Mortgage-Backed Securities
Bonds that claim ownership to a portion of the cash flows from a group or pool of mortgages. They are also known as mortgage pass-through securities. A servicing intermediary collects the monthly payments from the issuers and, after deducting a fee, passes them through (i.e., remits them) to the holders of the security. The MBS provides liquidity in an otherwise illiquid market. Every month, holders receive a proportional share of the interest and principal payments associated with those mortgages.
Mortgage Bond
A bond issue secured by a mortgage on the issuer's property.
Moving Average
The average of security or commodity prices calculated by adding the closing prices for the underlying security over a pre-determined period and dividing the total by the time period selected.
Moving Average Convergence-Divergence (MACD)
A technical analysis tool that takes the difference between two moving averages and then generates a smoothed moving average on the difference (the divergence) between the two moving averages.
Multi-Disciplinary Accounts
Fee-based accounts that are an evolution of separately managed accounts. With multi-disciplinary accounts, separate models are combined into one overall portfolio model in a single account.
Multi-Manager Accounts
A type of fee-based account that offers clients and their advisors more choice in terms of product and services. Often, clients are aligned with two or more portfolio models and each portfolio model is a component of the client's greater diversified holdings.
Multiple
A colloquial term for the Price/Earnings ratio of a company's common shares.
Mutual Fund
An investment fund operated by a company that uses the proceeds from shares and units sold to investors to invest in stocks, bonds, derivatives and other financial securities. Mutual funds offer investors the advantages of diversification and professional management and are sold on a load or no load basis. Mutual fund shares/units are redeemable on demand at the fund's current net asset value per share (NAVPS).

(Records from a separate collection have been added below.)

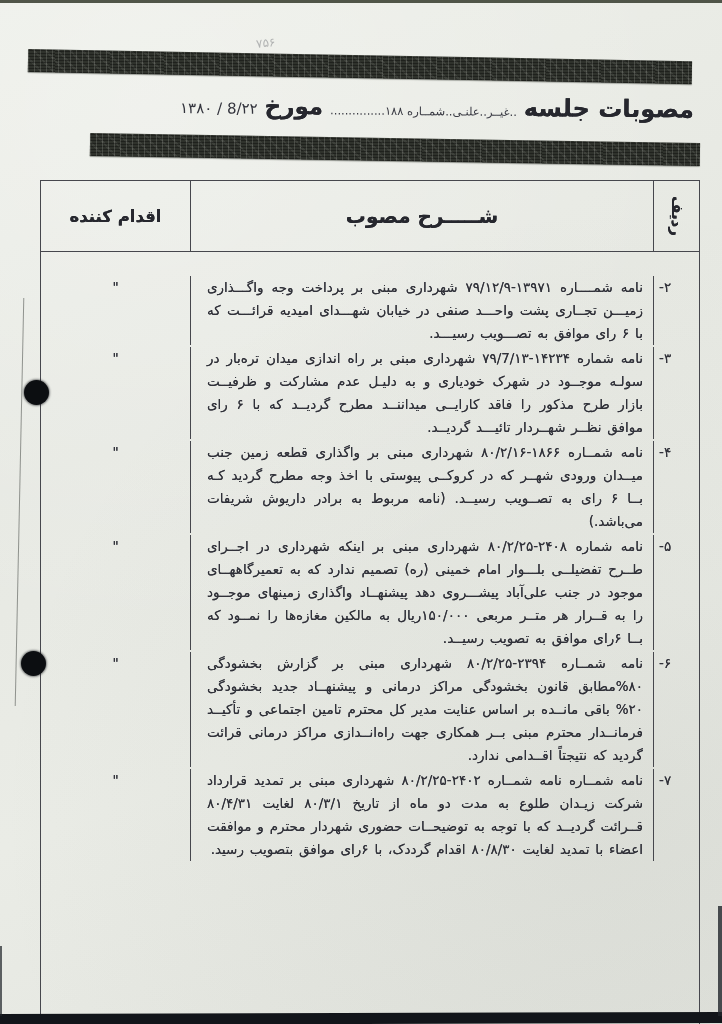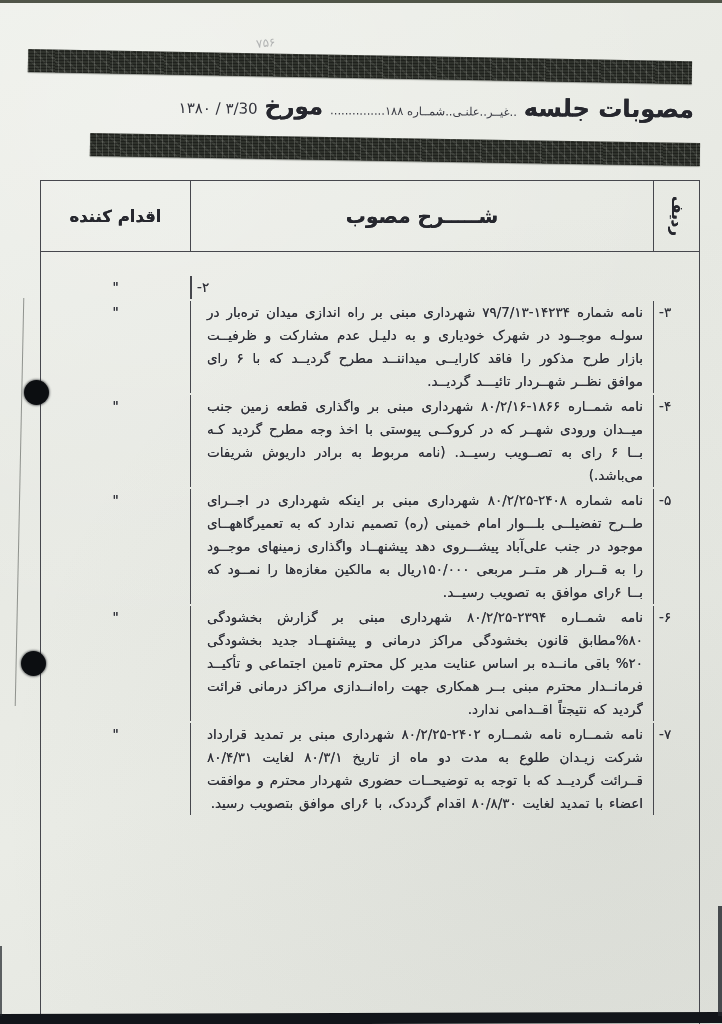--- a/index.html
+++ b/index.html
@@ -99,21 +99,21 @@
 
   <div class="edge-top"></div>
   <div class="scribble">۷۵۶</div>
 
   <div class="bar bar1"></div>
 
   <div class="header-line">
     <span class="title">مصوبات جلسه</span>
     <span class="subtitle">..غیــر..علنـی..شمــاره ۱۸۸...............</span>
     <span class="date-label">مورخ</span>
-    <span class="date-value">۳/30 / ۱۳۸۰</span>
+    <span class="date-value">8/۲۲ / ۱۳۸۰</span>
   </div>
 
   <div class="bar bar2"></div>
 
   <div class="mtable">
     <div class="thead">
       <div class="cell c-actor">
         <span class="h-actor">اقدام کننده</span>
       </div>
       <div class="cell c-desc">
@@ -122,20 +122,21 @@
       <div class="cell c-radif">
         <span class="h-radif">ردیف</span>
       </div>
     </div>
 
     <div class="tbody">
 
 
       <div class="trow">
         <div class="cell c-actor">"</div>
+        <div class="cell c-desc">نامه شمــــاره ۱۳۹۷۱-۷۹/۱۲/۹ شهرداری مبنی بر پرداخت وجه واگـــذاری زمیـــن تجــاری پشت واحـــد صنفی در خیابان شهـــدای امیدیه قرائـــت که با ۶ رای موافق به تصـــویب رسیـــد.</div>
         <div class="cell c-radif">۲-</div>
       </div>
 
       <div class="trow">
         <div class="cell c-actor">"</div>
         <div class="cell c-desc">نامه شماره ۱۴۲۳۴-۷۹/7/۱۳ شهرداری مبنی بر راه اندازی میدان تره‌بار در سولـه موجــود در شهرک خودیاری و به دلیـل عدم مشارکت و ظرفیــت بازار طرح مذکور را فاقد کارایــی میداننــد مطرح گردیــد که با ۶ رای موافق نظــر شهــردار تائیـــد گردیــد.</div>
         <div class="cell c-radif">۳-</div>
       </div>
 
       <div class="trow">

Mutual Fund Dealers Association (MFDA)
The Self-Regulatory Organization (SRO) that regulates the distribution (dealer) side of the mutual fund industry in Canada.
Mutual Fund Wraps
Are established with a selection of individual funds managed within a client's account. Mutual fund wraps differ from funds of funds. The client holds the actual funds within their account, as opposed to a fund that simply invests in other funds. In most cases, a separate account is established for the client and the selected funds are held inside that dedicated account.